Sous la contrainte et la pression de son employeur qui menaçait de la licencier pour faute grave si elle ne « décidait » pas de démissionner, Sophie n'a pas eu le choix. Elle a quitté l'association après que son employeur lui ait dicté le contenu de la lettre de démission. Cette démission est-elle valable ?

Pour être valable, la démission doit résulter d'une volonté claire, sérieuse et non équivoque. Elle ne doit pas être forcée c'est-à-dire prise sous la contrainte de l'employeur (tel est le cas de Sophie).

La démission ne doit pas non plus être irréfléchie et donnée sous l'effet de l'émotion ou de la colère.

Enfin, elle ne doit pas être donnée avec l'intention de nuire à l'employeur sans quoi, elle est abusive.

Absence de procédure spécifique

C'est au salarié souhaitant vraiment démissionner de prendre cette initiative. Il peut le faire soit verbalement, soit par écrit.

Conseil

La preuve

Afin de pouvoir constater l'existence d'une démission, un écrit en matière de démission n'est pas légalement imposé. Toutefois, en cas de litige et à des fins de preuve, il est vivement conseillé d'envoyer une lettre recommandée avec demande d'avis de réception ou remise en main propre.

Effets

La démission se traduit par la rupture automatique et définitive du contrat de travail. Elle n'a pas à être acceptée par l'employeur.

Si Sophie arrive à prouver que sa démission est abusive, des dommages et intérêts peuvent lui être versés.
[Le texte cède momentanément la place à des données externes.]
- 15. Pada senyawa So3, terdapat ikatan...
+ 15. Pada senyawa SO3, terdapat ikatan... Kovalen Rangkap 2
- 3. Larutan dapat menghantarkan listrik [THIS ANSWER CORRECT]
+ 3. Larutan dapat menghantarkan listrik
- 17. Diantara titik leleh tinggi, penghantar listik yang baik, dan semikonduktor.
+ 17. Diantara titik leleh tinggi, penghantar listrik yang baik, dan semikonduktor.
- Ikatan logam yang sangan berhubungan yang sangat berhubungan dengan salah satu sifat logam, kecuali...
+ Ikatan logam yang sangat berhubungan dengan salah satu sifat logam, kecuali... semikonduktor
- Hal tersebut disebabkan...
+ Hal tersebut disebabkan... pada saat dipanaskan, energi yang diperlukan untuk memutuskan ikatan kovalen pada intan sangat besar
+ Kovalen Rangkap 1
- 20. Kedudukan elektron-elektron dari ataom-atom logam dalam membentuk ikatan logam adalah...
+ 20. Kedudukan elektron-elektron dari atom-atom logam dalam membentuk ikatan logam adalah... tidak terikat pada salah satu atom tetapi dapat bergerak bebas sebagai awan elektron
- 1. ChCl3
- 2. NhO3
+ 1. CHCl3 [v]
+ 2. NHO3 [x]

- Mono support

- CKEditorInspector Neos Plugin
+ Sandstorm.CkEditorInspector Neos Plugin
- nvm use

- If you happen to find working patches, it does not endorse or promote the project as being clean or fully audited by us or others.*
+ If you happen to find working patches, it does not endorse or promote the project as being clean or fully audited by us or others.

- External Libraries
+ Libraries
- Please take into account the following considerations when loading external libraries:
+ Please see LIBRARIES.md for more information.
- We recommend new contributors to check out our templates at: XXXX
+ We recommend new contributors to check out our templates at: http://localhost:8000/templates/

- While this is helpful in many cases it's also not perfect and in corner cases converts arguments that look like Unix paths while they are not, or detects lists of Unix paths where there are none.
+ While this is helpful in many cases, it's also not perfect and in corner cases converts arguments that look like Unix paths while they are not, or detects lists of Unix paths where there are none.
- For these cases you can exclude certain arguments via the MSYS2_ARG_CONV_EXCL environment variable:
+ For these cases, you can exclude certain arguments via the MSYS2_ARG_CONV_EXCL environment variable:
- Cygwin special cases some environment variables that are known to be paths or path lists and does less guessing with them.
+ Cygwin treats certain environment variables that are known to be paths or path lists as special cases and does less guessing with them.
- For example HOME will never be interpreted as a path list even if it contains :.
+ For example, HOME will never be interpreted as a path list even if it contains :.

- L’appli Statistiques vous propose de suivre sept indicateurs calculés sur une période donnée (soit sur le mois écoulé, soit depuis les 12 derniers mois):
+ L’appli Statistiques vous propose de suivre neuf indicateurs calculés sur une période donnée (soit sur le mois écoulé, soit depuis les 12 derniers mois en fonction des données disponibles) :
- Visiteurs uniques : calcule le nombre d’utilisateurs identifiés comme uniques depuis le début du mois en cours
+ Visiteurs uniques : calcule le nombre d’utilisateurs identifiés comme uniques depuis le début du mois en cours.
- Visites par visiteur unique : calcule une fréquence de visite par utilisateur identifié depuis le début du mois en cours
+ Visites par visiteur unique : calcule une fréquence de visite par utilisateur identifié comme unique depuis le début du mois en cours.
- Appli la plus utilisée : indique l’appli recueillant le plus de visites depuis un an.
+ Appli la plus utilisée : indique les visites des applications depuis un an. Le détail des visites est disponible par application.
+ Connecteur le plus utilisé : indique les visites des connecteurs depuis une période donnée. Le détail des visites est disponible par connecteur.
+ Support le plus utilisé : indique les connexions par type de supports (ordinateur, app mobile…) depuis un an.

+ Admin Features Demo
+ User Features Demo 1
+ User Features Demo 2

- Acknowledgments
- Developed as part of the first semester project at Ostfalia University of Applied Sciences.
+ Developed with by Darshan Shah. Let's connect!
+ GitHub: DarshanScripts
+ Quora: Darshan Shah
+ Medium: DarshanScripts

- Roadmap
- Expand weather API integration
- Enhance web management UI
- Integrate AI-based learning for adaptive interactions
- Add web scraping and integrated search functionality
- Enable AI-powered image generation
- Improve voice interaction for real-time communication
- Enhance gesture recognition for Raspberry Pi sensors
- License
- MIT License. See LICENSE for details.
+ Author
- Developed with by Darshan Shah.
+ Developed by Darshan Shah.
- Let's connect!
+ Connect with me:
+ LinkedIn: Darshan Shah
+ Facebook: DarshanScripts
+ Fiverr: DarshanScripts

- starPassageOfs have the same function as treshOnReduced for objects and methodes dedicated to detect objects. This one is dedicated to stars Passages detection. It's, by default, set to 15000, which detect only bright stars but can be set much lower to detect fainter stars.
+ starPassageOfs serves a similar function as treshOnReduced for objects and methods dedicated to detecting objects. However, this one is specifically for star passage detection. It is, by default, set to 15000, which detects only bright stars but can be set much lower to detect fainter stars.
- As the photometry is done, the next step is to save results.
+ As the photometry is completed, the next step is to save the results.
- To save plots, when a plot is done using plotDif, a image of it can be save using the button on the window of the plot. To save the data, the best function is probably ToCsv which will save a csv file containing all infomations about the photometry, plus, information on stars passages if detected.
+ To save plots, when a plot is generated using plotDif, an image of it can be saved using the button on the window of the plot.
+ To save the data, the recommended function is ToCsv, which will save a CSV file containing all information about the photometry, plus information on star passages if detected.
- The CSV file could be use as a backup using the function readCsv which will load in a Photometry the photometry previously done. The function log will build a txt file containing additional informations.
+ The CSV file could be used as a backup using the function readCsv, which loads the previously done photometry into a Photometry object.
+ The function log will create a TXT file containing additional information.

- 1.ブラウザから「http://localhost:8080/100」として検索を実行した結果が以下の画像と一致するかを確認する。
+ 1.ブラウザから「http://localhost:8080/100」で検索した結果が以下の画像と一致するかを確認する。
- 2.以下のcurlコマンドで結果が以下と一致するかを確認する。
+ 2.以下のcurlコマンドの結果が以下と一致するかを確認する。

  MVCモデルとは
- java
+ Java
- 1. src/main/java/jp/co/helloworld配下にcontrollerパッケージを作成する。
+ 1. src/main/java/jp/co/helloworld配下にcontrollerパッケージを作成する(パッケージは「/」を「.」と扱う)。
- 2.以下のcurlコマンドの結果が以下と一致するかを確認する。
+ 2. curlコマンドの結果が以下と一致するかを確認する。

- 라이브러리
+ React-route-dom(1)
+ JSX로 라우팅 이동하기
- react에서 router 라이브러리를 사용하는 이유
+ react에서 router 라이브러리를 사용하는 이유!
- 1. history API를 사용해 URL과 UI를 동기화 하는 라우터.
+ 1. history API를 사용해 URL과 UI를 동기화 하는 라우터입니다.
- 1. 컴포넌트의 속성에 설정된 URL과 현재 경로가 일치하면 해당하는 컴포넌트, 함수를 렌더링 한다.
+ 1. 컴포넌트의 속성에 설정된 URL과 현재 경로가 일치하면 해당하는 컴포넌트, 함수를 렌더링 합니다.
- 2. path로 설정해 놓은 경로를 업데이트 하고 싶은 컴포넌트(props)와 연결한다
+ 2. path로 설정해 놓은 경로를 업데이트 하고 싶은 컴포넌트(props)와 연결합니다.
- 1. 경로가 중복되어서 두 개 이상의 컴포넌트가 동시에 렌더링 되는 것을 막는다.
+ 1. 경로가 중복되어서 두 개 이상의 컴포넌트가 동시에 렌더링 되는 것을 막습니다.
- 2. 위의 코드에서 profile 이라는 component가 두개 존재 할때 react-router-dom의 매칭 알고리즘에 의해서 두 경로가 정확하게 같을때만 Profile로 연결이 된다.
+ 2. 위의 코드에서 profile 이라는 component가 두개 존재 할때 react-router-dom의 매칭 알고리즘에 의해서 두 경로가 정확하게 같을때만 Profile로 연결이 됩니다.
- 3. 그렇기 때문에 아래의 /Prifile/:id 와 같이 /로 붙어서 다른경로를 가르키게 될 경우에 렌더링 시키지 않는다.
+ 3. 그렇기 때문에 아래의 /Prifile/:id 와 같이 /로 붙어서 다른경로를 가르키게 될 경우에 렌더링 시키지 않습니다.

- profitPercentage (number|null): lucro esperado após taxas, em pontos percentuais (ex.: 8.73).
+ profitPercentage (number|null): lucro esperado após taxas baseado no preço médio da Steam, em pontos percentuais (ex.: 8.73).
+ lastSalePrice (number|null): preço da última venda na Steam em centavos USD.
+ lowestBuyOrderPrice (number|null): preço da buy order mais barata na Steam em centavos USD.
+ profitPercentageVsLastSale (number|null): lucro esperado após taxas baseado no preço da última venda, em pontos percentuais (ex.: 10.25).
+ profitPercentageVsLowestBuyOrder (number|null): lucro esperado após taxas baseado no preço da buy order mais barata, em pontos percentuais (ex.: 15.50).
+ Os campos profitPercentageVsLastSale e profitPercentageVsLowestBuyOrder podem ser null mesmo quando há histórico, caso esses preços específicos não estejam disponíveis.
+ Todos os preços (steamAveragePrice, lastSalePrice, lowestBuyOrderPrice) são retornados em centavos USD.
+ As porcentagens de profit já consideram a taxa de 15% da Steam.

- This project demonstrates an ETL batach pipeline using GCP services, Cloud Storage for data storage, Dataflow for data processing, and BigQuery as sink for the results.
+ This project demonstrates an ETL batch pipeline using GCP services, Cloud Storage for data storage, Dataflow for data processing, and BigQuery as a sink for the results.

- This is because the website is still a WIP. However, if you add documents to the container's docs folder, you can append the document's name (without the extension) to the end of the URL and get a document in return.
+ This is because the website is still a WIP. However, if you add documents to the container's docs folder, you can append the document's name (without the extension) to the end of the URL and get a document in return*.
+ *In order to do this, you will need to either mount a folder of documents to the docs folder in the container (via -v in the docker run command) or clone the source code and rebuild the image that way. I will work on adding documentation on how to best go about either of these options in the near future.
En cas de démission, l'existence et la durée du préavis sont déterminées par la loi ou par convention ou accord collectif de travail. A défaut de dispositions légales, de convention ou accord collectif de travail portant sur le préavis, son existence et sa durée relèvent des usages pratiqués dans la localité et dans la profession. Il est possible que le salarié démissionnaire puisse obtenir l'autorisation de la part de son employeur de ne pas effectuer son préavis.

Bon à savoir

Salarié démissionnaire ?

Le salarié qui a quitté brutalement l'association, à la suite de reproches provenant de son employeur et qui, dans la foulée, a envoyé un arrêt de travail pour maladie n'est pas considéré comme étant démissionnaire. Si l'employeur veut aboutir à la rupture du contrat de travail, il doit engager une procédure de licenciement, lequel doit reposer sur une cause réelle et sérieuse.

Démission et chômage

La démission est une rupture volontaire du contrat de travail qui intervient à l'initiative du salarié et elle n'ouvre pas droit au versement des allocations de chômage.

Toutefois, l'Unédic a établi une liste limitative de situations reconnues comme « légitimes » dans lesquelles le salarié démissionnaire peut solliciter le versement d'un revenu de remplacement dans les mêmes conditions qu'un salarié licencié.